Дочка выскочила на улицу, припечатав папашин возглас жалобно брякнувшей остекленной дверью.
Голова от коктейлей всегда разваливается. Впрочем, от вина ей бывает еще хуже. Вроде и выпила вчера немного, но, если бы не взбодрил жгучим адреналином предутренний секс, за руль ни за что бы не села. Елена приподнялась на давно и, наверное, навсегда покинутом мужем ложе, выглянула в окно. Снег падал отвесной пеленой в безветренном стылом воздухе. Над кронами дальней тополиной аллеи вились черные силуэты ворон. Тополя эти очень старые. Воткнулись голыми своими ветками, будто рыбьими костями, в небесную хмарь и в последние деньки предзимья словно бы размышляют: кто из них доживет до нового лета, а кого сломают февральские бури? Чей ствол с треском лопнет, по гнилой сердцевине, на апрельском солнышке после ночного морозца? Такие же тополя окружают автобусную остановку в родном поселке, где повстречала Лена молодого инженера Витю Парамонова двадцать лет назад, на геодезической его практике. Подменяла она запившую мать, но мороженым торговать – дело нехитрое, в свои шестнадцать привычно уже справлялась.

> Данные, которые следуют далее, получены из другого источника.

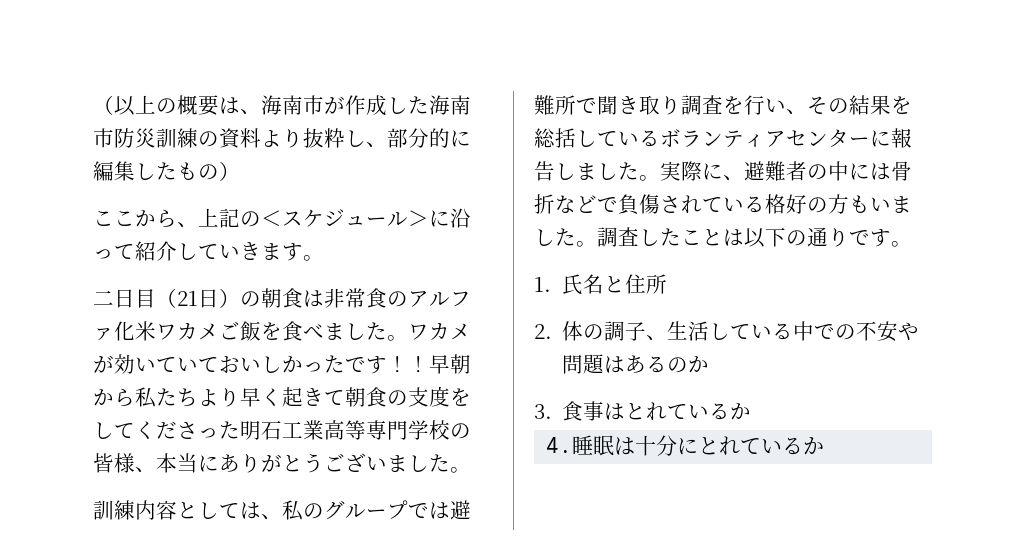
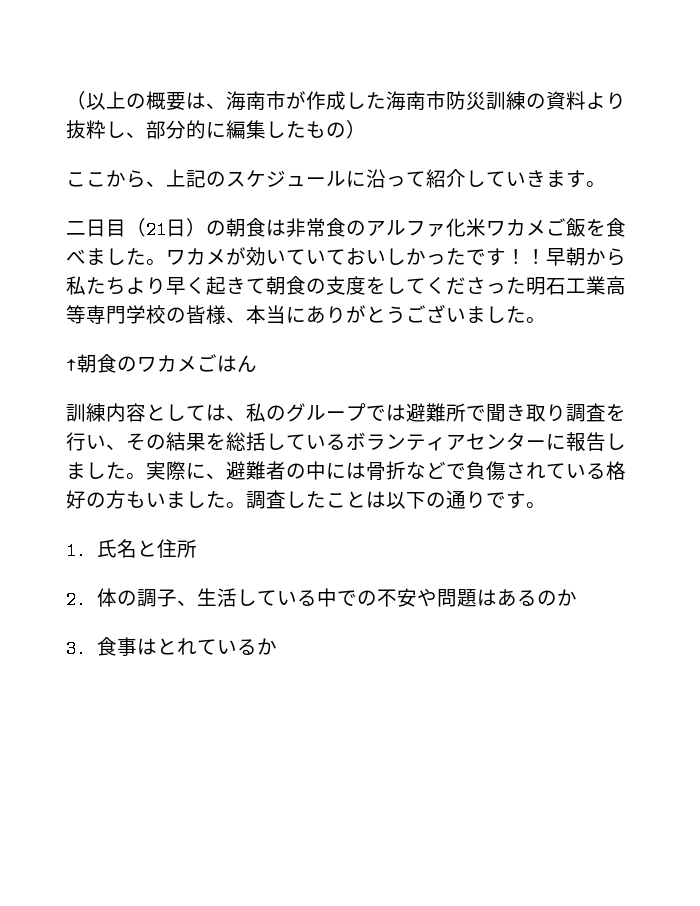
[261,210,282,226] ＜ -> (226, 179) none
[408,210,429,226] ＞ -> (346, 179) none
(471, 470) none -> [66,354,257,373] // ↑朝食のワカメごはん
[546,435,825,456] // 4.睡眠は十分にとれているか -> (278, 646) none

Парамонов ухаживал красиво. Цветы из города привез, розы в слюдяной обертке. Еще бутылку сладкого, персиком пахнущего шампанского «Ив Роше», и пригласил в театр на ближайшую пятницу. И Лена влюбилась. Во всяком случае, ей так казалось.
«А поиздевался же он надо мной, – вспоминала, потягиваясь, запустив тонкие руки в гриву русых волос. – Дурой набитой величал, книжки подсовывал, еще и проверял, сколько прочитала. Из себя выходил, когда училась абы как в институте, куда запихал… Маманю-алкашиху поминал, генами ее корил, сволочь! Но ведь, – соглашалась Елена, разыскивая шелковый халатик, – молчать-то меня научил, когда надо…» На минутку задержалась перед большим зеркалом, оглядела себя, прежде чем выйти – красивая, даже очень. «Пусть мучается за ошибки свои. За любовниц, за то, что словами обижал. И ничего он со мной не сделает. Ни-че-го!».
– Собирайся-ка на охоту, братишка, – хрипловато и, как всегда, на позитиве вещал в трубку дружок Коля Першин. Парамонов слушал безрадостно, но нехорошо кореша обижать. – Наплюй на баб своих, карабин почисти давай… А я заеду ближе к вечеру. Сегодня приедем на базу, в баньку сразу, а завтра загон организуем.
– Одни поедем? – уточнил Виктор Петрович, хоть знал ответ. Першин даже обиделся в трубке.
– Дурак, что ли? Все, как положено. Уровень достойный, контора веников не вяжет. Жди часикам к шести, заеду.